§ Try it: Repeat each entry below exactly, omitting any picture it holds.

┄┄┄┄┄┄

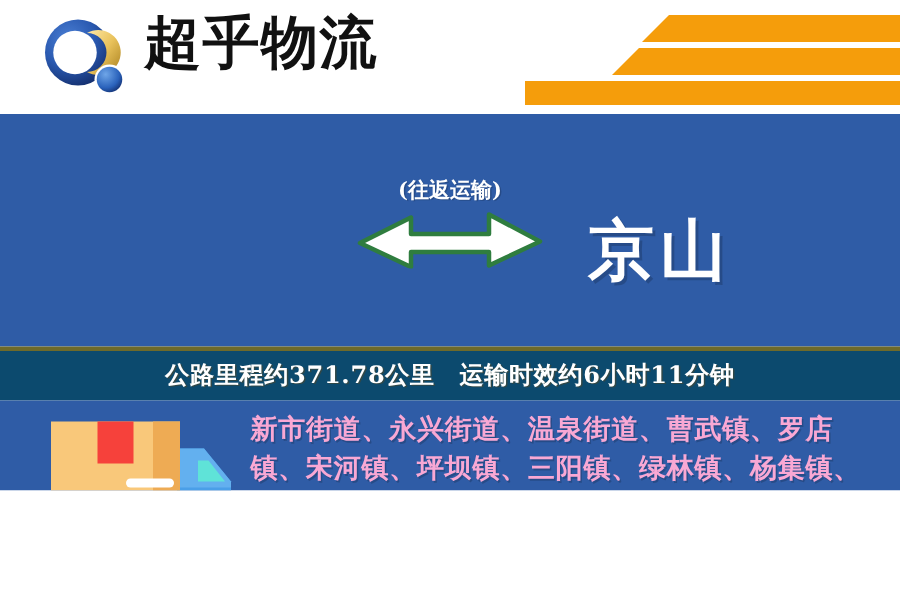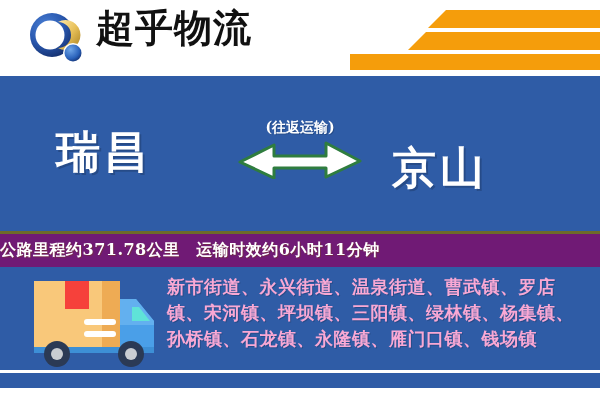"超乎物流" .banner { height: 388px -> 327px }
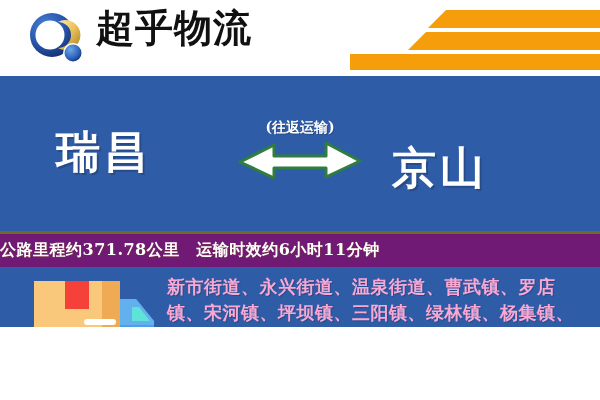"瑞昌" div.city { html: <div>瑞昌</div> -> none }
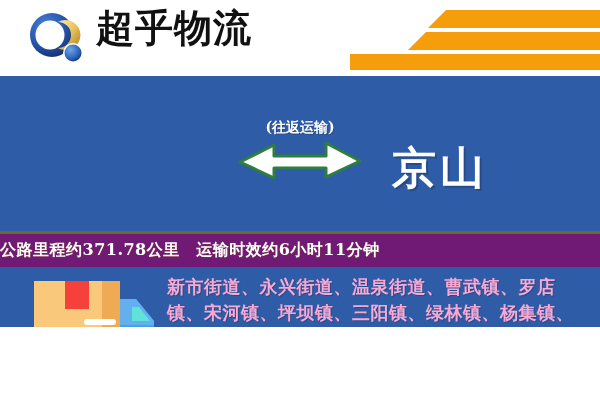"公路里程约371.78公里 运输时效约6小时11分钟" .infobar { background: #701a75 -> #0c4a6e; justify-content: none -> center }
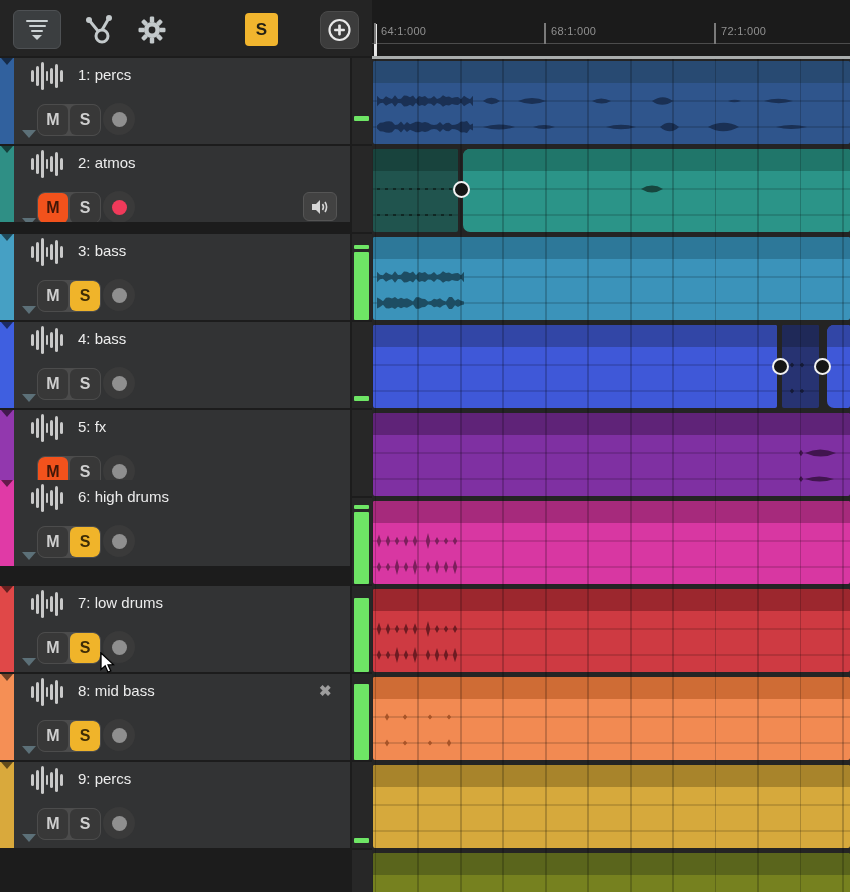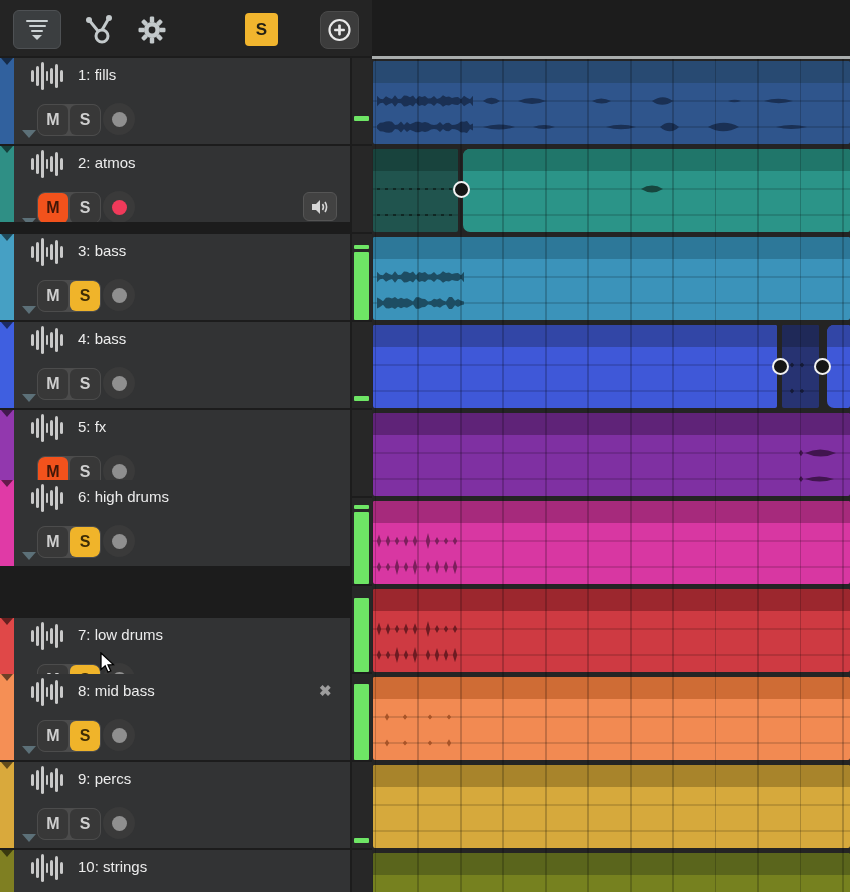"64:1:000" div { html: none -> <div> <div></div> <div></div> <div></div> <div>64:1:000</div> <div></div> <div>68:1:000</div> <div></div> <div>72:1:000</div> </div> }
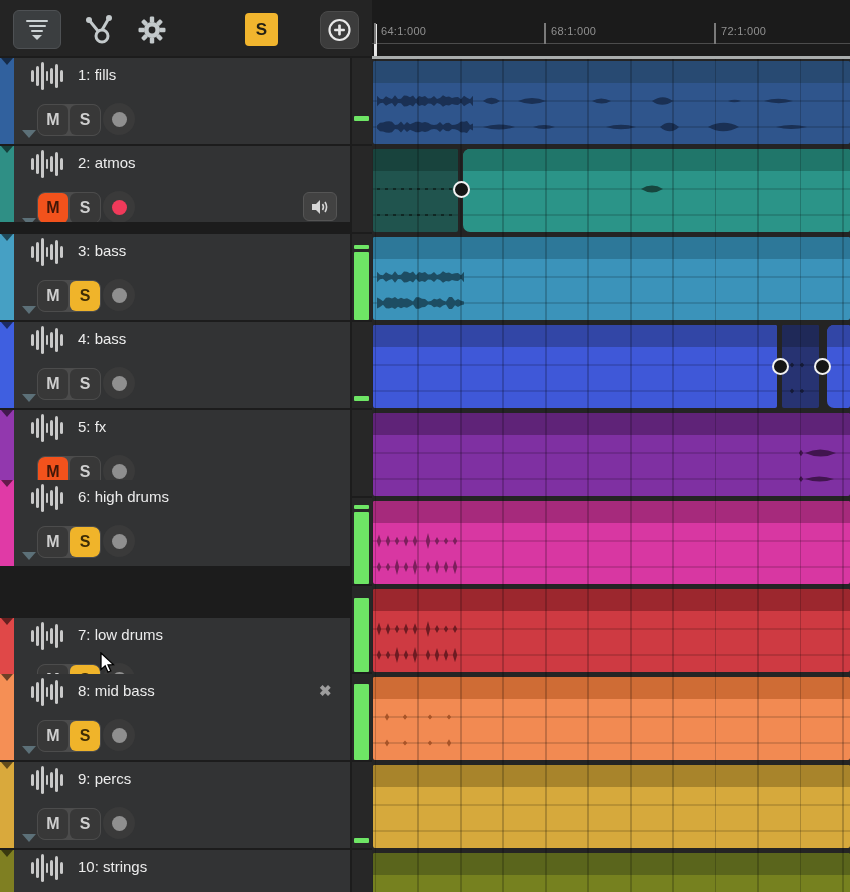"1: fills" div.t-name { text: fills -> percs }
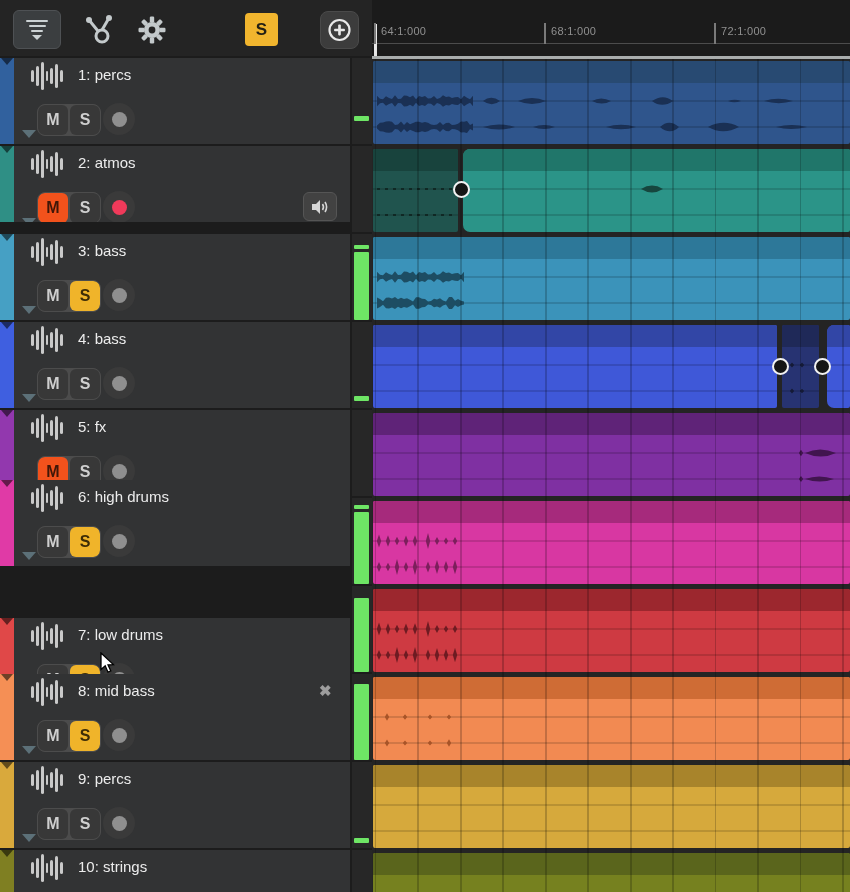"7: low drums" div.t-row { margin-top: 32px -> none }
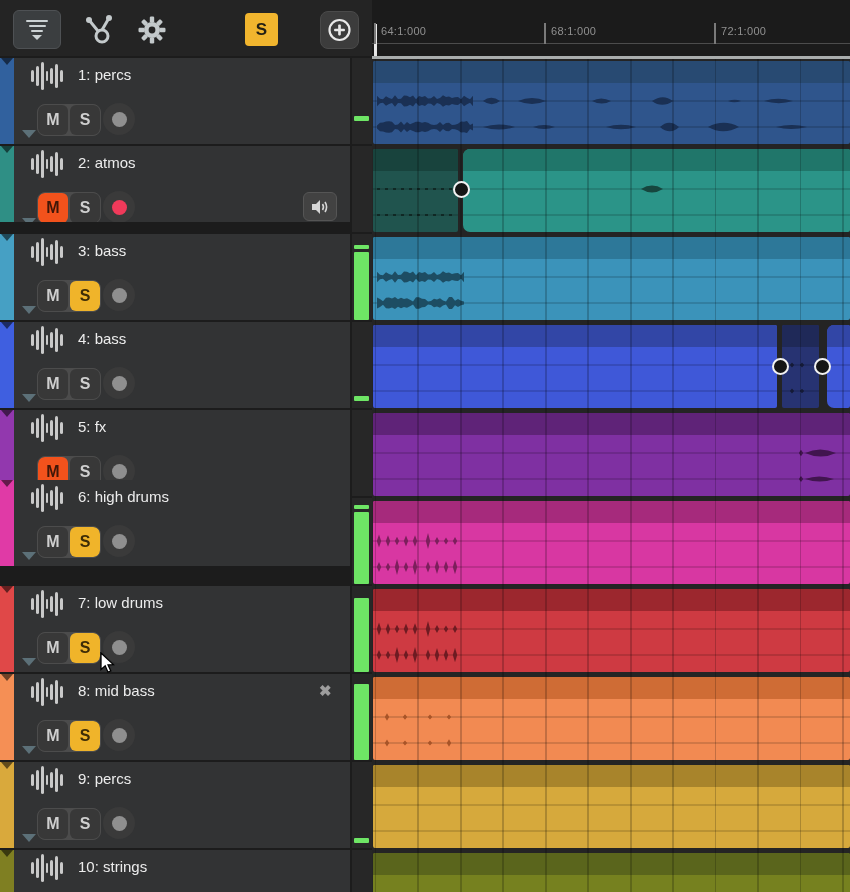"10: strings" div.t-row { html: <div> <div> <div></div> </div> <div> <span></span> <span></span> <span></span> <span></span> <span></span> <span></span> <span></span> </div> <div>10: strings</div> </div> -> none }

┄┄┄┄┄┄

§ Completed exercise:
"超乎物流" .banner { height: 388px -> 327px }
"瑞昌" div.city { html: <div>瑞昌</div> -> none }
"公路里程约371.78公里 运输时效约6小时11分钟" .infobar { background: #701a75 -> #0c4a6e; justify-content: none -> center }
"64:1:000" div { html: none -> <div> <div></div> <div></div> <div></div> <div>64:1:000</div> <div></div> <div>68:1:000</div> <div></div> <div>72:1:000</div> </div> }
"1: fills" div.t-name { text: fills -> percs }
"7: low drums" div.t-row { margin-top: 32px -> none }
"10: strings" div.t-row { html: <div> <div> <div></div> </div> <div> <span></span> <span></span> <span></span> <span></span> <span></span> <span></span> <span></span> </div> <div>10: strings</div> </div> -> none }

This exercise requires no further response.